改写:As far as I am concerned, experiences we have in our life will have much more impact. This essary will explain two main points of view and demonstrate two reasons why I agree with the belief that experiences play a more important role in the mental development and the forming of personality in a person.
Firstly, people have
little realization about how to be a person with the proper opinions and
ethics. All of the awareness should be built during the process of
communicating with the world. Especially the effects of families are
most significant through the process of growth. The behavior and
education from parents will be remembered and imitated. When people
begin to study in school, more social activities will affect their
personalities on both positive and negative sides and the situation may
continue until their personalities be built completely.

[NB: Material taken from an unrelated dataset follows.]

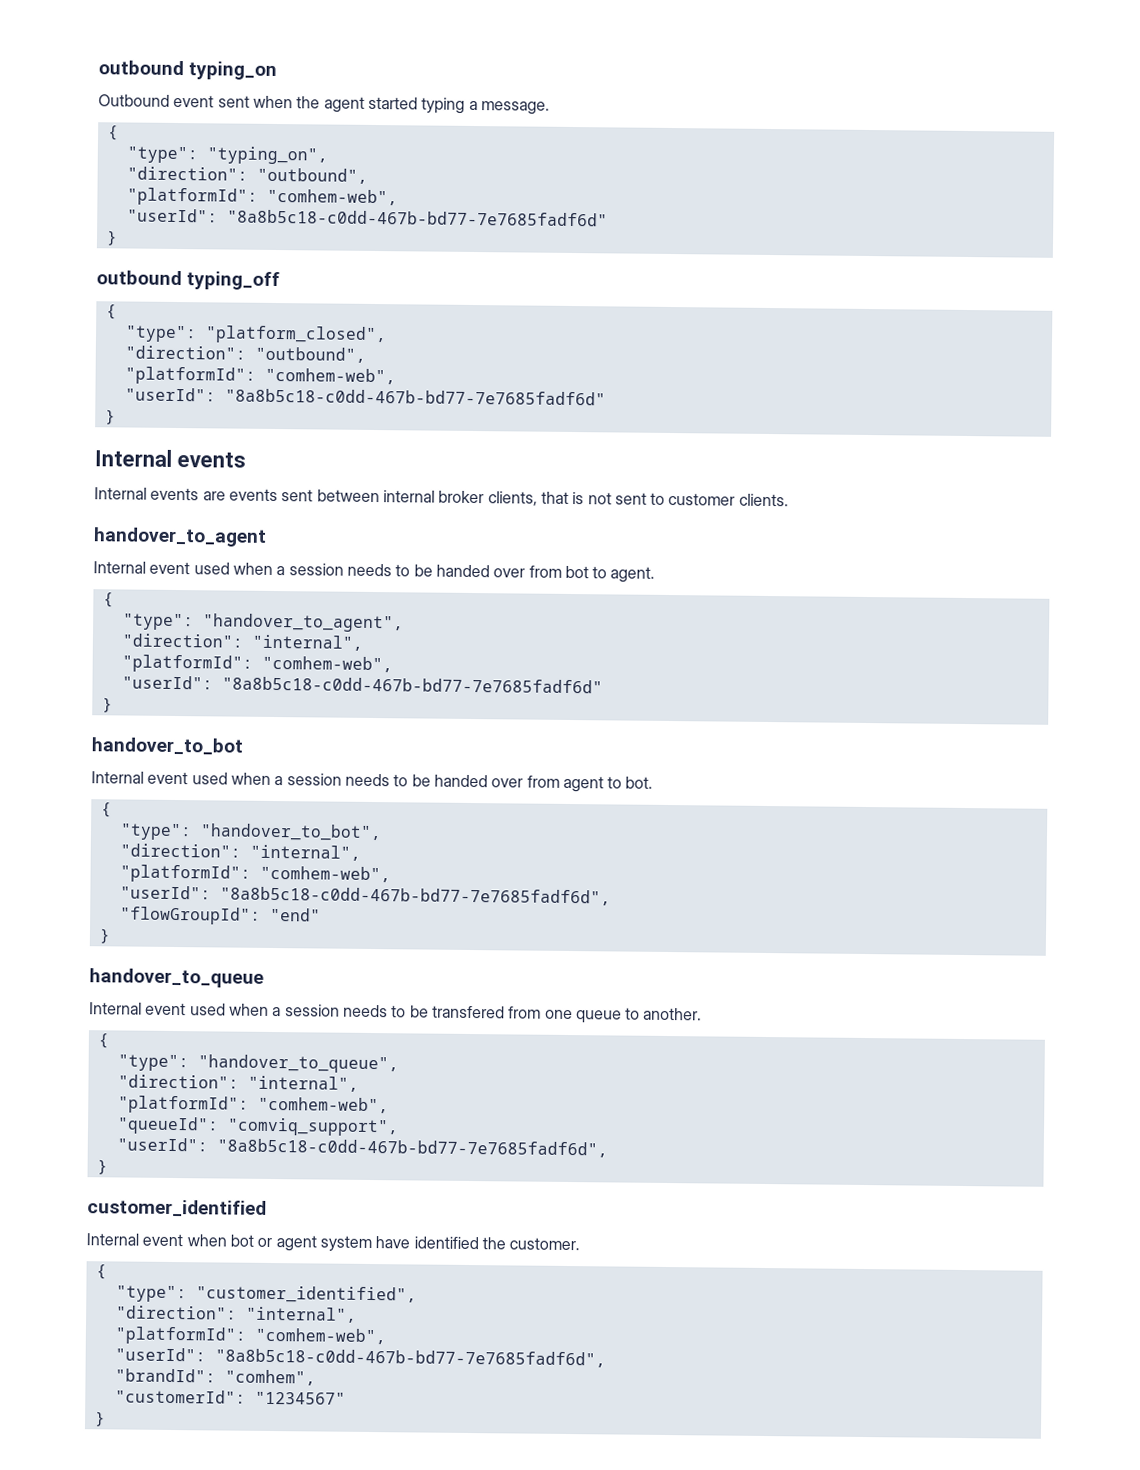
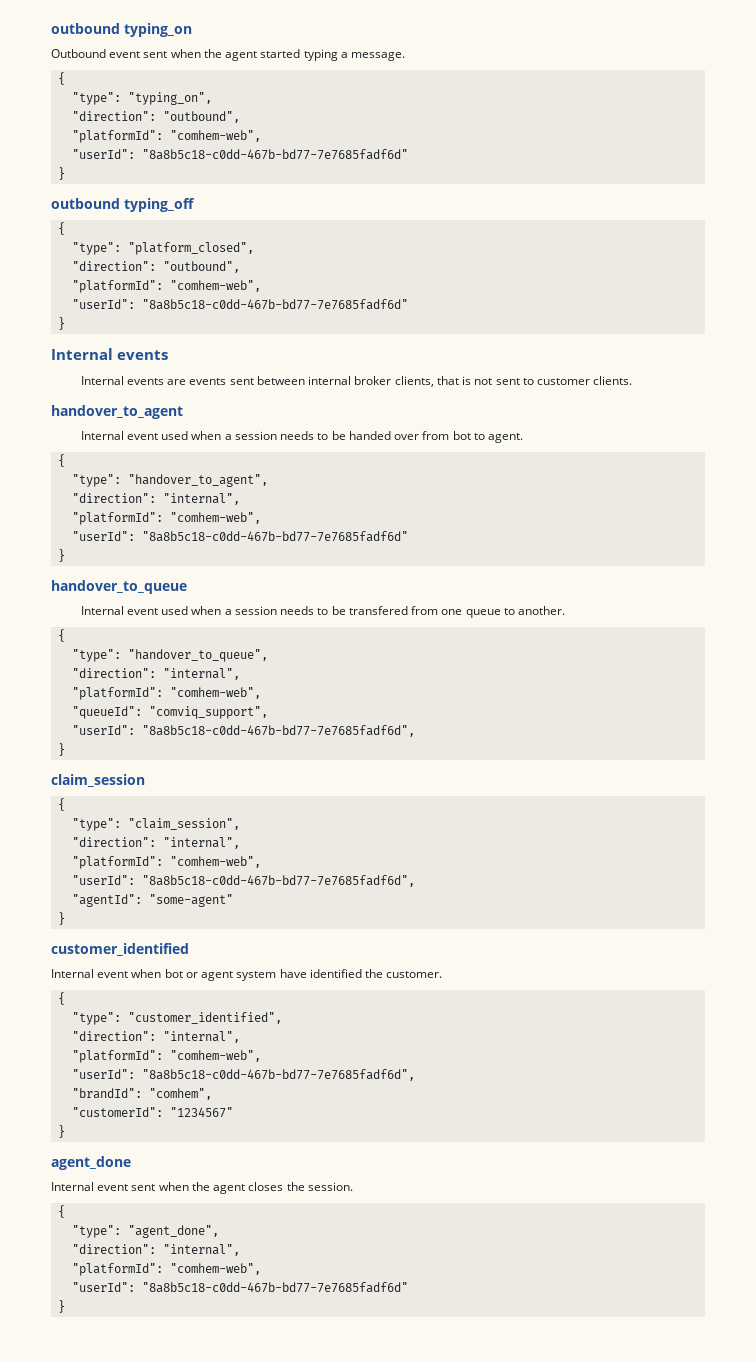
[91,737,243,755] [91,771,654,793] [100,802,112,818] [119,823,382,842] [119,843,361,861] [119,864,391,883] [119,885,611,906] [119,906,321,925] [98,928,111,944] // handover_to_bot // Internal event used when a session needs to be handed over from agent to bot. // { // "type": "handover_to_bot", // "direction": "internal", // "platformId": "comhem-web", // "userId": "8a8b5c18-c0dd-467b-bd77-7e7685fadf6d", // "flowGroupId": "end" // } -> (66, 555) none
(108, 1167) none -> [51,774,145,787] [58,798,66,811] [72,818,241,831] [72,837,241,849] [72,856,262,869] [72,875,416,887] [72,894,234,907] [58,912,66,925] // claim_session // { // "type": "claim_session", // "direction": "internal", // "platformId": "comhem-web", // "userId": "8a8b5c18-c0dd-467b-bd77-7e7685fadf6d", // "agentId": "some-agent" // }
(106, 1419) none -> [51,1156,131,1170] [51,1182,353,1194] [58,1205,66,1218] [72,1225,220,1238] [72,1244,241,1256] [72,1263,262,1276] [72,1282,409,1293] [58,1300,66,1313] // agent_done // Internal event sent when the agent closes the session. // { // "type": "agent_done", // "direction": "internal", // "platformId": "comhem-web", // "userId": "8a8b5c18-c0dd-467b-bd77-7e7685fadf6d" // }

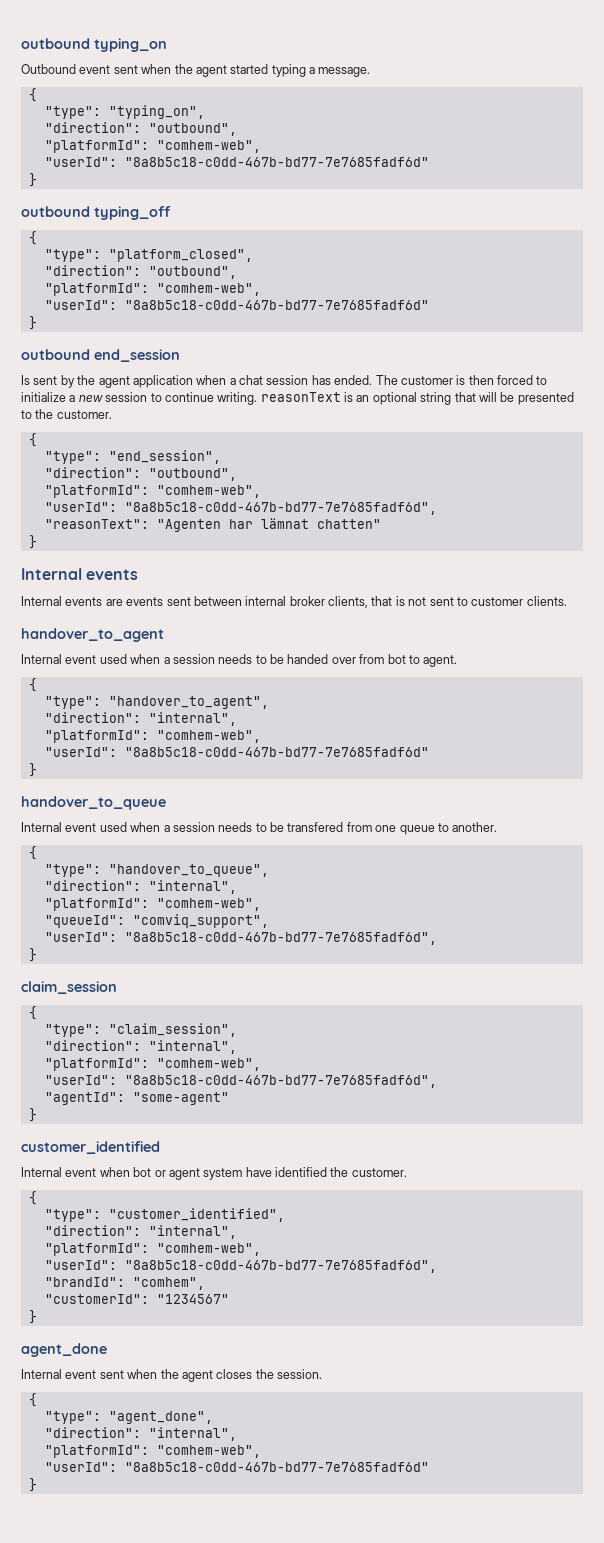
(66, 323) none -> [21,349,180,362] [21,375,548,388] [21,392,574,405] [21,409,112,419] [28,433,37,447] [44,450,221,464] [44,467,237,481] [44,485,261,498] [44,502,437,515] [44,518,381,532] [28,535,37,549] // outbound end_session // Is sent by the agent application when a chat session has ended. The customer is then forced to initialize a new session to continue writing. reasonText is an optional string that will be presented to the customer. // { // "type": "end_session", // "direction": "outbound", // "platformId": "comhem-web", // "userId": "8a8b5c18-c0dd-467b-bd77-7e7685fadf6d", // "reasonText": "Agenten har lämnat chatten" // }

改写:Firstly, people have little or no realization about how one's personality is formed from proper opinions and ethics. Self-awareness should be built upon the process of communicating with the world, espeically the close interactions of family members being the most significant throughout the personal growth process. The behaviour and ways of doing things from parents are usually retained and iminated. When people begin to study in school, social activities will further affect their personalities both affirmatively and negatively, and the situation may continue until their personalities mature completely.
第一句和第二句不是看的很懂,不确定改写是否保留了原意。把原来较为啰嗦词组压缩成了状语。
Secondly, sometimes the
personalities can be changed totally because of an experience in our
life if it is meaningful or terrible. It is undeniable that an
experience can be a turning point for a person, such as an exciting
adventure or a miserable memory. All of these may rebuild the
personalities of people and influence their development in the future.
这里的一些词用了多次,需要改用近义词。
改写:Secondly, personalities can sometimes be changed unconsciously by a purposeful or frightening experience in our life. It is undeniable that a retention of an experience, such as an exciting adventure or a miserable encounter, can be a turning juncture to a person. All of these may alter the personalities of people and bear upon their development in the future.
However, it is undeniable
that the characteristics may also be important, however it can be
restructured by the environment at the most time, and that is the reason
why the education is extremely important.
In conclusion, because of the reasons above, I tend to favor the later view.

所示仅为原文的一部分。